Direktur Perkotaan, Perumahan, dan Permukiman Badan Perencanaan Pembangunan Nasional (Bappenas) Tri Dewi Virgiyanti mengungkapkan, akses air minum masyarakat di Indonesia melalui perpipaan masih jauh tertinggal dibanding negara tetangga. Hal itu disampaikan dalam acara Indonesia Housing Forum secara virtual.
"Ke depan akses air minum memang kita dorong per-pipa-an yang lebih besar. Sayangnya Indonesia memang untuk akses per-pipa-an capaian kita baru 20%. Kalau dibandingkan dengan Vietnam, Filipina mereka sudah 40%, Malaysia 95%, Singapura udah lewat 100%," kata Virgi, sapaan akrabnya, Kamis (14/10/2021).
Dia mengatakan, negara-negara tersebut sudah memiliki kualitas air yang sangat baik. Bahkan, kata dia, kualitas air di sana sudah dapat langsung diminum dari keran.
SCROLL TO CONTINUE WITH CONTENT
"Indonesia masih jauh, itu pun baru air minum layak. Jadi memang kita tertinggal dan kita masih menggunakan air tanah. Air tanah di Jawa mungkin berlimpah tapi di Kalimantan ada beberapa yang sangat terbatas," ujarnya.
Penyediaan air ini disebut juga berhubungan dengan rumah layak huni.
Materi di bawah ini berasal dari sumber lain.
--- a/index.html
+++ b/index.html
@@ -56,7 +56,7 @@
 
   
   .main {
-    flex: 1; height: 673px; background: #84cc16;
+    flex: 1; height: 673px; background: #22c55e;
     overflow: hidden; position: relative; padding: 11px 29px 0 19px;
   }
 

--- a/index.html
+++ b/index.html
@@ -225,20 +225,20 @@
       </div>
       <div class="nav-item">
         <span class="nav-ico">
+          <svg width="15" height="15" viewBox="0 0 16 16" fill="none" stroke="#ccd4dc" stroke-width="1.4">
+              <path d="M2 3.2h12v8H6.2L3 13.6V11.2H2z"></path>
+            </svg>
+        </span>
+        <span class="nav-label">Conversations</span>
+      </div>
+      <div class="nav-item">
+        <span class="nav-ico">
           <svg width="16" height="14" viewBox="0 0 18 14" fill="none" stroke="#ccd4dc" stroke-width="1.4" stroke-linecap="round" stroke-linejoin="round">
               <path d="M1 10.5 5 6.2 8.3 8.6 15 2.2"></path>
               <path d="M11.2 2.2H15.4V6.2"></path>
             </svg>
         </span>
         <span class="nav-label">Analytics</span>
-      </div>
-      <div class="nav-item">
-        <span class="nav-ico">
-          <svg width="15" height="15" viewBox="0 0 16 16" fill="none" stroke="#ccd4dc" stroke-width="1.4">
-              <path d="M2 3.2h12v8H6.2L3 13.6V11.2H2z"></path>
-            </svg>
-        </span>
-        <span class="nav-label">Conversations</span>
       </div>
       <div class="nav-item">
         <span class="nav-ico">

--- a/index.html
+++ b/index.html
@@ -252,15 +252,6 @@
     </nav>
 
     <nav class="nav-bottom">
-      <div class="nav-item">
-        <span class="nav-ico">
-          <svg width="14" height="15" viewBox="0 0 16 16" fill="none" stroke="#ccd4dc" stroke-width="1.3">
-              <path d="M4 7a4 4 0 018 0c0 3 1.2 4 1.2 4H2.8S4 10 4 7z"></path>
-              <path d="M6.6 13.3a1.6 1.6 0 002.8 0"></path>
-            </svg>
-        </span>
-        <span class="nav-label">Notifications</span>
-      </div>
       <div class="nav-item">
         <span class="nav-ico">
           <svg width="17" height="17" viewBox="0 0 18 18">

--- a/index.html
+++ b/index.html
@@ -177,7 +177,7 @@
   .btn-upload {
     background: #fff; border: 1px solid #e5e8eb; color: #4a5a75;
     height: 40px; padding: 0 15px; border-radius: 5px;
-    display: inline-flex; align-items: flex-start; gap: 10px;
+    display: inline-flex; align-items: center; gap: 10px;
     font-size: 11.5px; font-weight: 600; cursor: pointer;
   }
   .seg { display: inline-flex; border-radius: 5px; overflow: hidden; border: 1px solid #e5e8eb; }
Setidaknya ada empat indikator hingga rumah bisa disebut sebagai layak huni yaitu kecukupan luas rumah dengan standar 7,2 meter persegi per orang, ketahanan bangunan dilihat dari bahan bangunan, kemudian akses air minum dan sanitasi.
Penggunaan air tanah pun ke depan akan dibatasi karena memiliki dampak kepada lingkungan hingga memberikan potensi bencana alam seperti banjir. "Kita akan membatasi air tanah, UU SDA ada. Kita akan coba PP mengenai air minum yang sedang kami revisi mudah-mudahan akan memperkuat dari hal tersebut," sambungnya.
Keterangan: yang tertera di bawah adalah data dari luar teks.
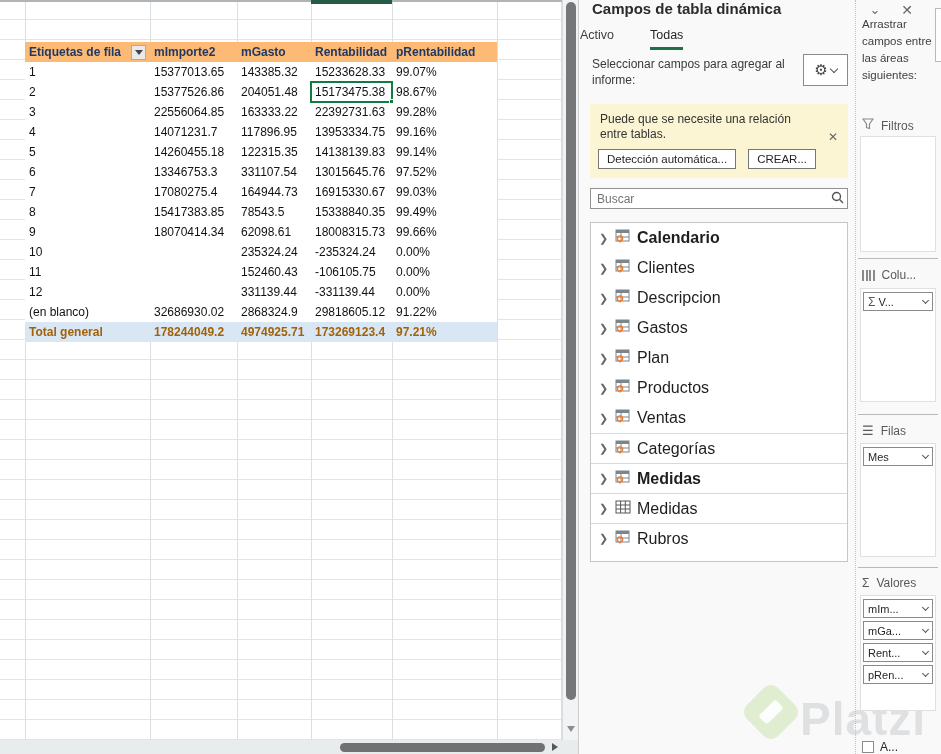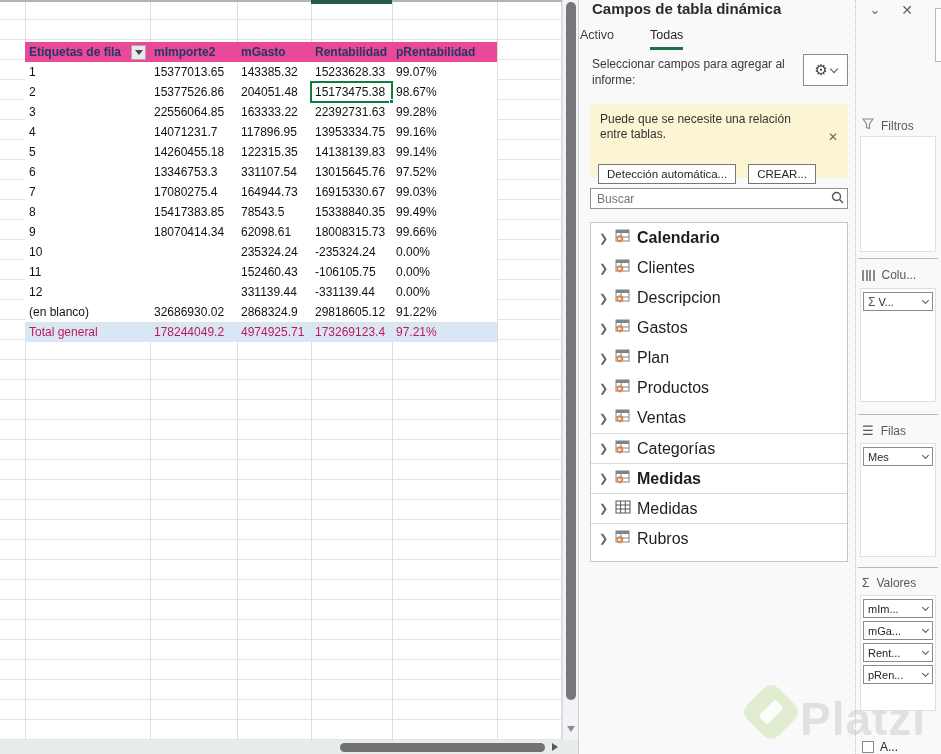--- a/index.html
+++ b/index.html
@@ -425,6 +425,7 @@
     </div>
 
     <div class="areas-sep-v"></div>
+    <div class="drag-hint">Arrastrar campos entre las áreas siguientes:</div>
 
     <div class="area-label" style="top:118px">
       <span><svg width="12" height="12" viewBox="0 0 12 12">

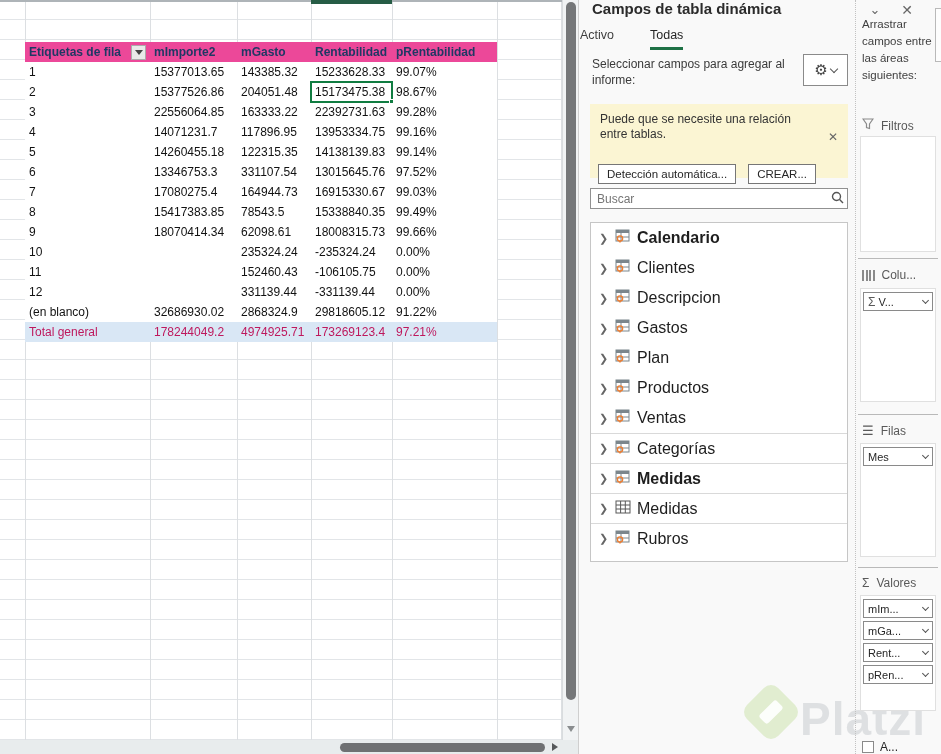--- a/index.html
+++ b/index.html
@@ -17,7 +17,7 @@
 
   table.pivot { position:absolute; left:25px; top:42px; border-collapse:collapse; table-layout:fixed; background:#fff; }
   table.pivot td, table.pivot th { height:20px; padding:0 4px; font-size:12px; white-space:nowrap; overflow:hidden; }
-  table.pivot th { background:#ec4899; color:#1f3864; font-weight:bold; text-align:left; }
+  table.pivot th { background:#fdba74; color:#1f3864; font-weight:bold; text-align:left; }
   table.pivot th.num, table.pivot td.num { text-align:left; }
   table.pivot td { color:#111; }
   table.pivot tr.total td { background:#d9e7f5; color:#be185d; font-weight:normal; }

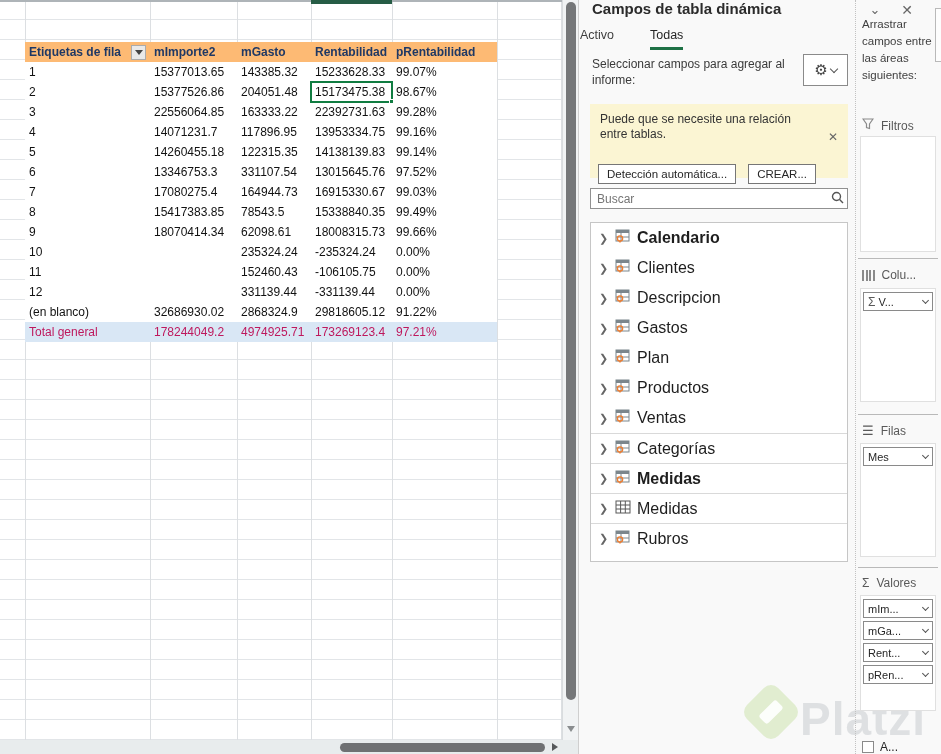--- a/index.html
+++ b/index.html
@@ -61,7 +61,7 @@
   .warnbox { position:absolute; left:12px; top:104px; width:258px; height:74px; background:#fbf5d3; padding:8px 10px; }
   .warn-text { font-size:12px; color:#333; line-height:15px; width:200px; }
   .warn-close { position:absolute; right:10px; top:26px; font-size:12px; color:#666; }
-  .warn-btns { position:absolute; left:8px; top:60px; display:flex; gap:12px; }
+  .warn-btns { position:absolute; left:8px; top:45px; display:flex; gap:12px; }
   .warn-btn { background:#fff; border:1px solid #767676; font-size:11.5px; color:#262626; padding:3px 8px; white-space:nowrap; font-family:"Liberation Sans",sans-serif; }
 
   .searchbox { position:absolute; left:12px; top:188px; width:258px; height:21px; background:#fff; border:1px solid #919191; display:flex; align-items:center; }

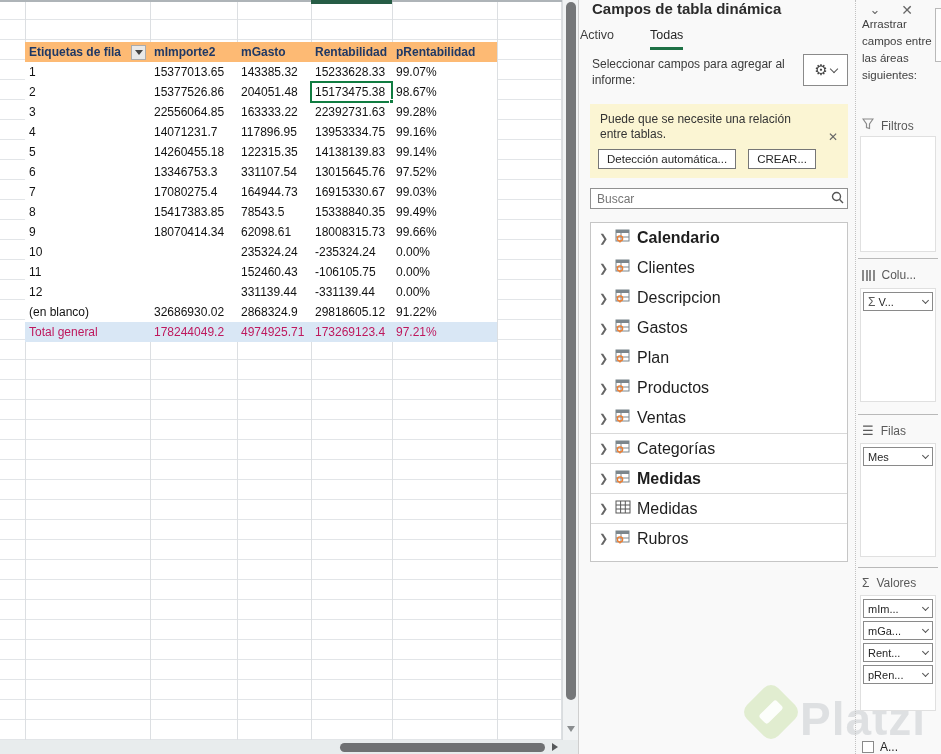--- a/index.html
+++ b/index.html
@@ -20,7 +20,7 @@
   table.pivot th { background:#fdba74; color:#1f3864; font-weight:bold; text-align:left; }
   table.pivot th.num, table.pivot td.num { text-align:left; }
   table.pivot td { color:#111; }
-  table.pivot tr.total td { background:#d9e7f5; color:#be185d; font-weight:normal; }
+  table.pivot tr.total td { background:#d9e7f5; color:#a16207; font-weight:bold; }
   .hdr-first { display:flex; align-items:center; justify-content:space-between; }
   .filter-btn { width:15px; height:15px; background:#e9e9e9; border:1px solid #ababab; display:flex; align-items:center; justify-content:center; flex:0 0 auto; }
   .caret-down { width:0; height:0; border-left:4px solid transparent; border-right:4px solid transparent; border-top:5px solid #444; }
Sementara itu di sisi sanitasi, dia mengatakan, pembatasan air tanah juga penting agar tanah tidak terkontaminasi oleh sanitasi yang menggunakan septi tank. "Jadi penggunaan air tanah tentu saja tidak berkelanjutan, belum terkontaminasi dari sumber-sumber lain termasuk septi tank kita sendiri. Jadi sanitasi kita penting tidak mengotori sumber air dan lingkungan sekitarnya," pungkasnya.